Your goal
Without the pictures, set down exactly the lines from the one that contains "telecentres as an outreach window</div>" to the end of the entries, both included, and nothing besides.

Top of Exercise data

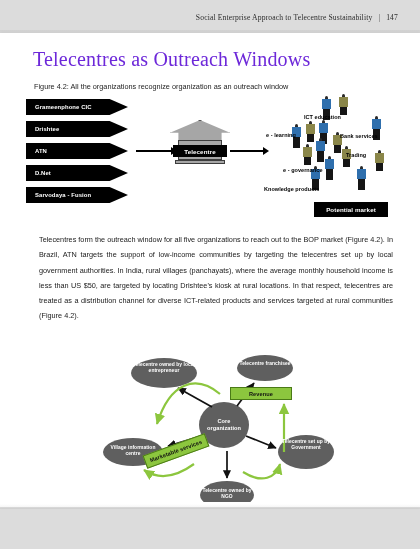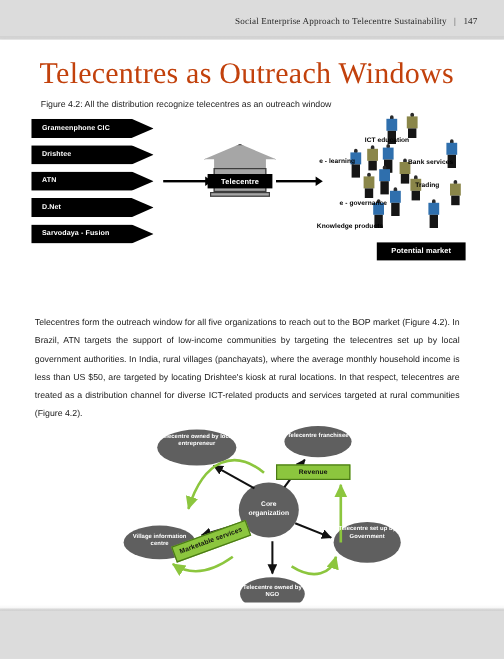--- a/index.html
+++ b/index.html
@@ -53,8 +53,8 @@
     position: absolute;
     left: 33px; top: 48px;
     font-family: "Liberation Serif", serif;
-    font-size: 25px;
-    color: #c2410c;
+    font-size: 20px;
+    color: #6d28d9;
     letter-spacing: 0.2px;
     white-space: nowrap;
   }

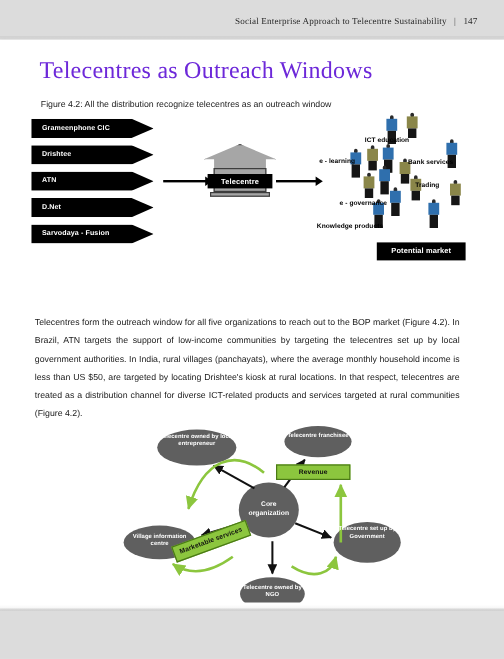--- a/index.html
+++ b/index.html
@@ -261,7 +261,7 @@
 
   <div class="chapter-title">Telecentres as Outreach Windows</div>
 
-  <div class="fig-caption" id="fig42-caption">Figure 4.2: All the distribution recognize telecentres as an outreach window</div>
+  <div class="fig-caption" id="fig42-caption">Figure 4.2: All the organizations recognize organization as an outreach window</div>
 
   <div id="figure42">
 

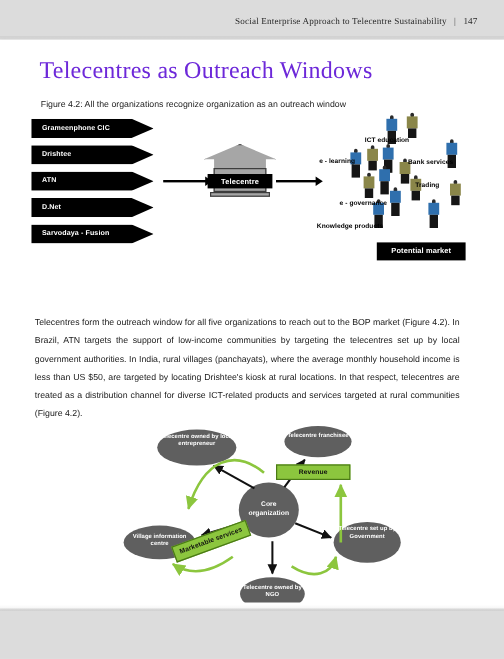--- a/index.html
+++ b/index.html
@@ -201,13 +201,12 @@
   
   #body-text {
     position: absolute;
-    left: 29px; top: 232px;
+    left: 39px; top: 232px;
     width: 354px;
     font-size: 7.3px;
     line-height: 15.3px;
     color: #1a1a1a;
     text-align: justify;
-    margin-top: 29px;
   }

Bottom of Exercise data

Answer
-  <div class="fig-caption" id="fig42-caption">Figure 4.2: All the distribution recognize telecentres as an outreach window</div>
+  <div class="fig-caption" id="fig42-caption">Figure 4.2: All the organizations recognize organization as an outreach window</div>
 
   <div id="figure42">
 

--- a/index.html
+++ b/index.html
@@ -201,13 +201,12 @@
   
   #body-text {
     position: absolute;
-    left: 29px; top: 232px;
+    left: 39px; top: 232px;
     width: 354px;
     font-size: 7.3px;
     line-height: 15.3px;
     color: #1a1a1a;
     text-align: justify;
-    margin-top: 29px;
   }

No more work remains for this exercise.